The new medical investigation was conducted by doctors at both the Dartmouth Institute for Health Policy and Clinical Practice in New Hampshire and the Veterans Administration Medical Center in Vermont.
They established statistical evidence for decades of thyroid overdiagnosis in a study that examined overall incidence and gender differences in the disease between 1975 and 2009.
The majority of thyroid cancers in the United States are small, so-called papillary cancers, a common and less aggressive form of the disease.
The medical investigators found that since 1975, the incidence of thyroid cancer nearly tripled from 4.9 to 14.3 per 100,000 people, with virtually the entire increase due to the papillary form of the disease.
Subtracting other forms of thyroid cancer from papillary disease, researchers revealed that papillary malignancies escalated from 3.4 to 12.5 per 100,000 people during the same period.
They also found that thyroid cancers affect women more often than men. The number of cancers affected 6.5 women per 100,000 in 1975 but 14.9 per 100,000 34 years later, almost four times greater than the impact on men.
Incidence for men escalated from 3.1 per 100,000 to 6.9.
Despite rising incidence, the death rate has remained stable since 1975 at about 0.5 deaths per 100,000 people.
Dr. Doru Paul, an oncologist at Monter Cancer Center in Lake Success, said the study has merit but he doubts it will change the way he treats patients.
"If there was a real increase in cancer, there would be a real increase in mortality but the mortality is identical to what it was in 1975," Paul said.

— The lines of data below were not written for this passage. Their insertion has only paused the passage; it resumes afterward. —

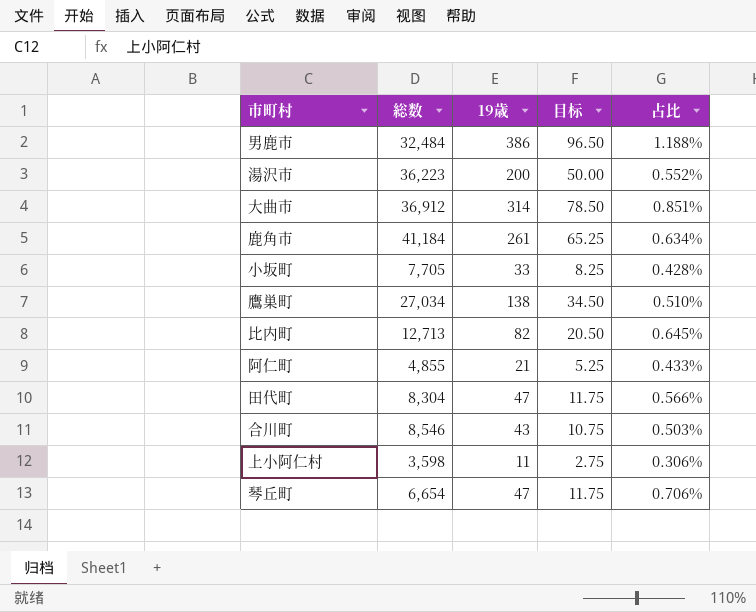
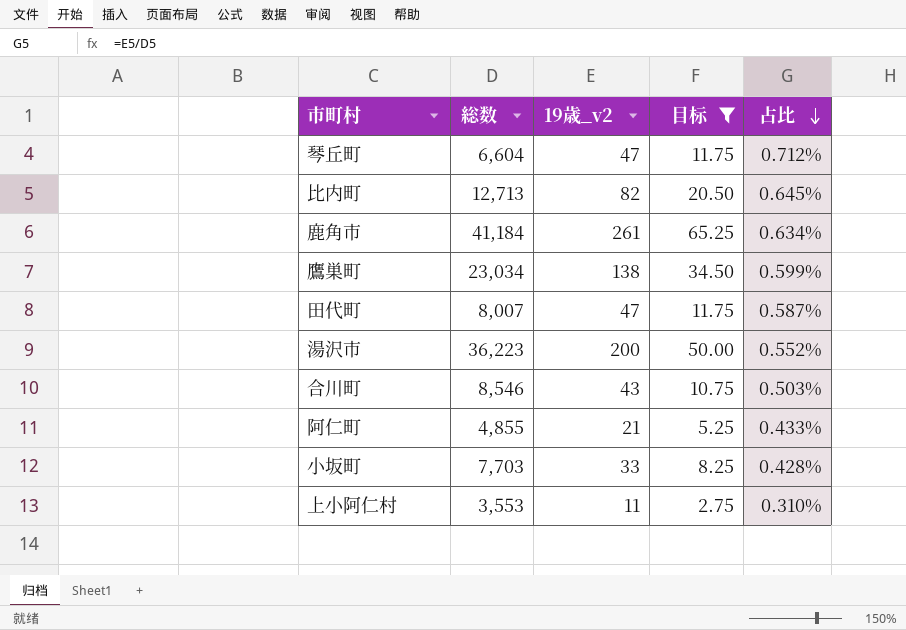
filter: none -> 目标 <= 65.25
row order: none -> 占比 descending
column name: 19歳 -> 19歳_v2
琴丘町 | 総数: 6,654 -> 6,604
琴丘町 | 占比: 0.706% -> 0.712%
鷹巣町 | 総数: 27,034 -> 23,034
鷹巣町 | 占比: 0.510% -> 0.599%
田代町 | 総数: 8,304 -> 8,007
田代町 | 占比: 0.566% -> 0.587%
小坂町 | 総数: 7,705 -> 7,703
上小阿仁村 | 総数: 3,598 -> 3,553
上小阿仁村 | 占比: 0.306% -> 0.310%

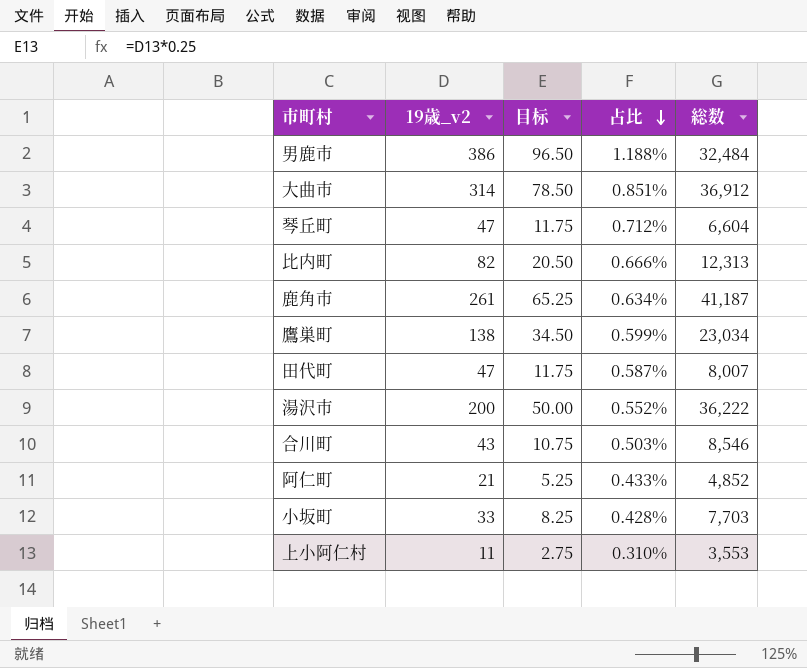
filter: 目标 <= 65.25 -> none
column 総数 | position: 2 -> 5
比内町 | 占比: 0.645% -> 0.666%
比内町 | 総数: 12,713 -> 12,313
鹿角市 | 総数: 41,184 -> 41,187
湯沢市 | 総数: 36,223 -> 36,222
阿仁町 | 総数: 4,855 -> 4,852

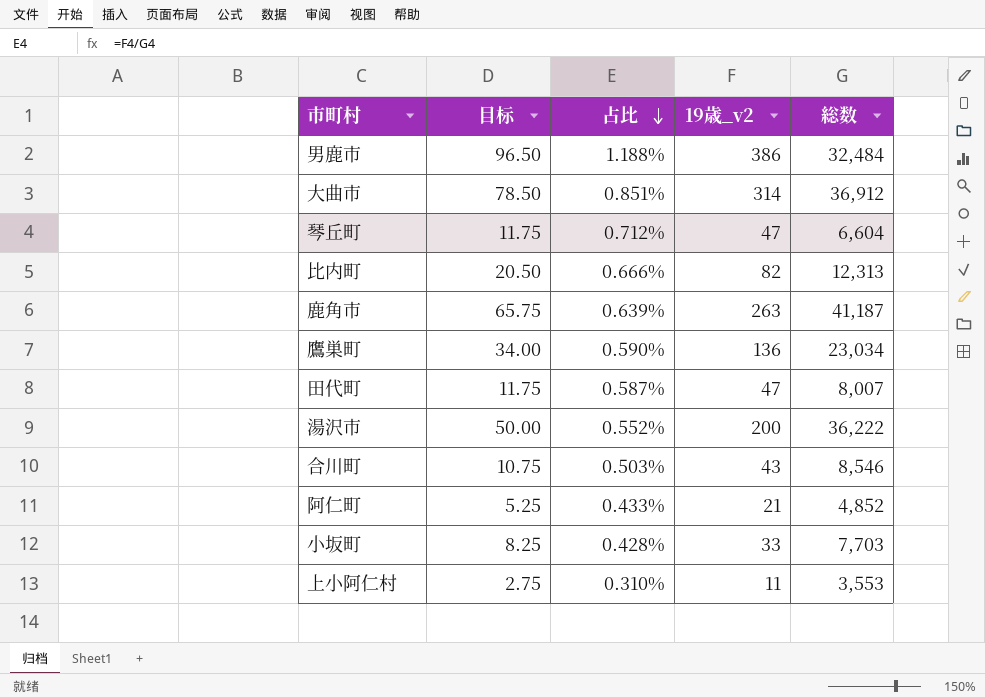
column 19歳_v2 | position: 2 -> 4
鹿角市 | 目标: 65.25 -> 65.75
鹿角市 | 占比: 0.634% -> 0.639%
鹿角市 | 19歳_v2: 261 -> 263
鷹巣町 | 目标: 34.50 -> 34.00
鷹巣町 | 占比: 0.599% -> 0.590%
鷹巣町 | 19歳_v2: 138 -> 136

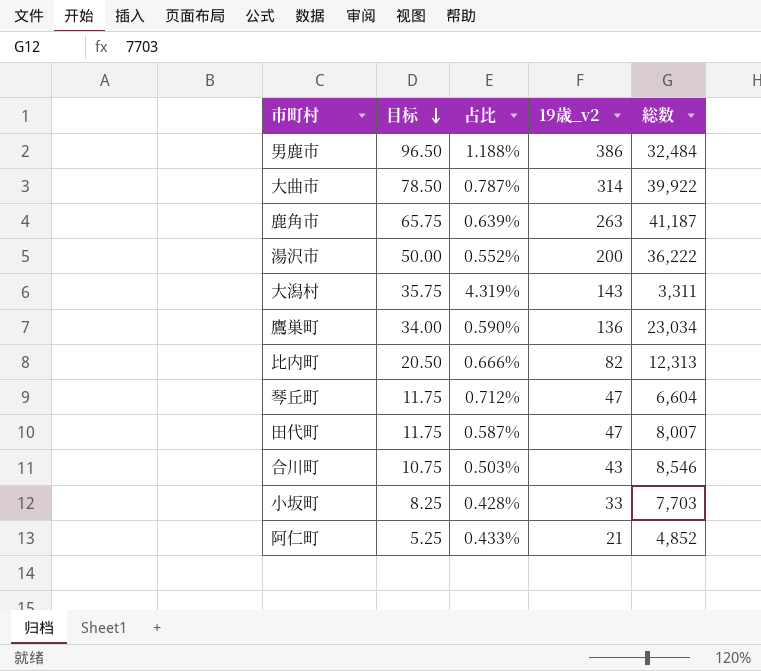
row order: 占比 descending -> 目标 descending
row 上小阿仁村: 2.75 | 0.310% | 11 | 3,553 -> none
大曲市 | 占比: 0.851% -> 0.787%
大曲市 | 総数: 36,912 -> 39,922
row 大潟村: none -> 35.75 | 4.319% | 143 | 3,311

Dr. Spyros Mezitis, an endocrinologist at Lenox Hill Hospital in Manhattan, said there are reasons that more cancers are being found. "We have more sensitive tests and imaging, so yes we are going to find thyroid cancers."
Marzouk said the majority of thyroid cancers he treats are found incidentally, usually when people are seen for trauma caused in car accidents and their CT or MRI scans unexpectedly reveal malignancies.